Even though eczema is one of the most common skin diseases in the world, we often cannot fully understand whether light therapy helps with this, how it works, etc. There is a lot of information, but rarely when it is structured and written in simple language. We decided to answer the most common questions about asteatotic eczema and the effect of light therapy on it.
What is asteatotic eczema, how light therapy can help treat this disease, whether eczema treatment with phototherapy has side effects and disadvantages — read this and much more in our article.
What is asteatotic eczema?
Asteatotic eczema is a type of dermatitis that can be atopic or non-atopic and occurs as a result of dry skin . It is also known as xerotic eczema. Anyone with dry skin can develop this type of eczema, but it most often affects older people. Low humidity, winter, desert, overuse of dehumidifiers or fan heaters, high altitude, frequent travel to different regions can cause asteatotic eczema too.
Typical treatments for eczema include applying emollients and moisturizers (petroleum jelly or oil cream), taking a bath occasionally, avoiding direct skin exposure to heat, etc. However, there is another working way to fight asteatotic eczema — light therapy. Its efficacy and safety have been confirmed by numerous clinical studies in this area.
How does light therapy help asteatotic eczema?
People who suffer from eczema and other types of dermatitis have a reduced barrier function of the skin, the largest organ in the body whose primary role is to protect against infections and toxins. In the picture below, we can see that in healthy skin, tightly packed dermis cells help create a natural skin barrier, while in eczema-affected skin, keratinocytes (skin cells) become less lightly held together. Scratching wounds damage skin cells, opening them up to infection and releasing chemical messengers that cause inflammation.
Red light therapy uses relatively long wavelengths of light (630nm to 700nm) to penetrate the skin and promote healing, increase circulation, improve skin tone, and treat all types of dermatitis and asteatotic eczema in particular.
This therapy works because red light increases the production of adenosine triphosphate (ATP) — the energy source of all cells. With an increase in ATP, skin cells have more energy for regeneration, and healing. Red light therapy also eases atopic dermatitis symptoms by increasing circulation for the skin, immune cell-activating that removes waste from the body, and stimulating DNA/RNA synthesis.
The effectiveness of light therapy in treating asteatotic eczema based on clinical trials
Multiple studies show that light therapy can effectively affect eczema — both atopic  and non-atopic dermatitis . The visible results in the treatment of non-atopic dermatitis with light therapy can be seen in the picture below.
A 67-year-old female patient has had for 20 years recurrent moderate non-atopic dermatitis. The subject initially had pruritus, active vesicles, redness, and dryness in the popliteal fossa. After six weeks of UV-free light treatment, there was a significant improvement in overall well-being, and symptoms such as itching and redness of the skin had disappeared . Redness on the palms and hands was also significantly reduced after the light treatment, which we can see in the picture below.
Light therapy reduces itching from the first week and maintains this effect throughout the treatment.

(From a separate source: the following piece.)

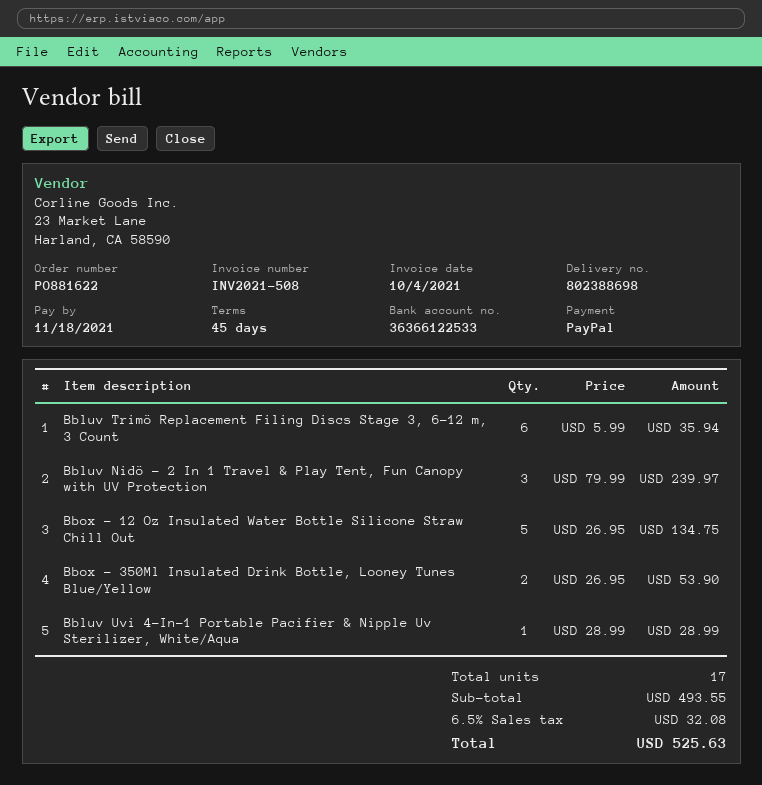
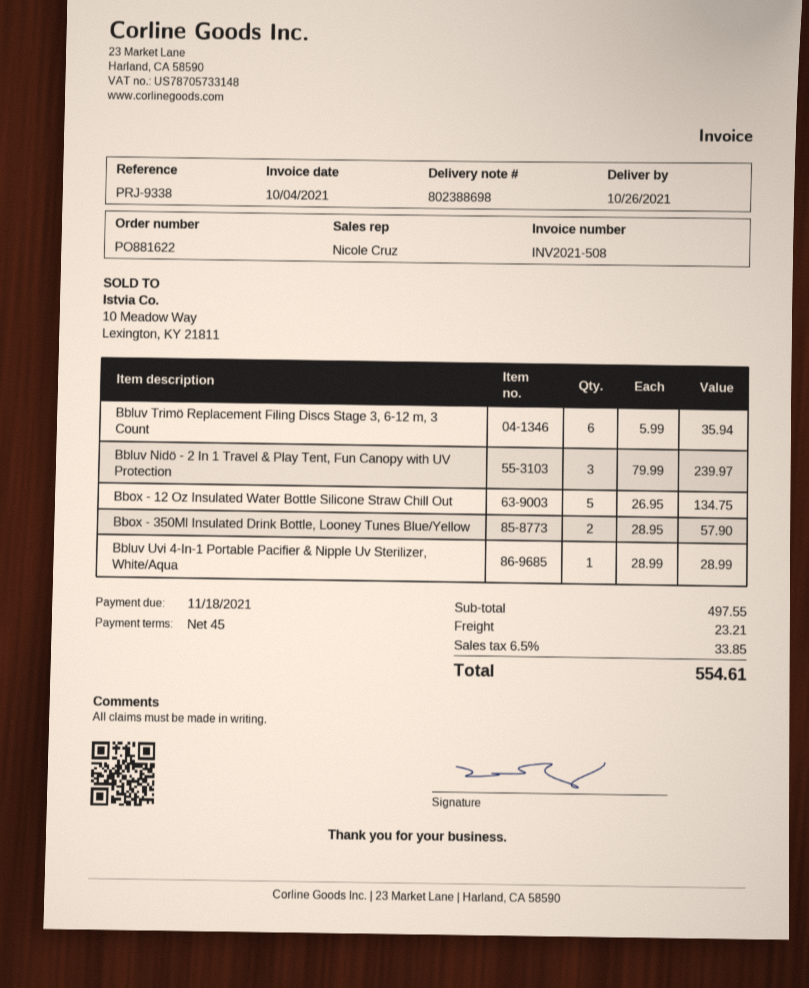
Bbox - 350Ml Insulated Drink Bottle, Looney Tunes Blue/Yellow: 2 x 26.95 = 53.90 -> 2 x 28.95 = 57.90
subtotal: 493.55 -> 497.55
shipping: none -> 23.21
tax: 6.5% = 32.08 -> 6.5% = 33.85
total: 525.63 -> 554.61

A week after the end of treatment, redness and itching slightly increased, and general dryness of the skin also worsened, but this therapy should be done regularly for a certain time, which will be prescribed by the doctor to consolidate the result. However, this case study  aimed to evaluate the effectiveness of UV-free light therapy in a patient with chronic eczema. This trial demonstrated an overall improvement in symptoms with the least interference with the patient’s daily life.
Also, phototherapy can be one of the treatments for atopic dermatitis in older adults. You can see the results of clinical studies  of the treatment of eczema with different methods in the picture below.
Compare: phototherapy has the best results with the least time and intervention in the patient’s life. After just 4 weeks of using ultraviolet phototherapy, the skin was significantly cleared of redness, and the patient got rid of itching. Thus, we conclude that narrow-band ultraviolet light in the correct dosage for each patient can be useful in the treatment of atopic dermatitis in adults.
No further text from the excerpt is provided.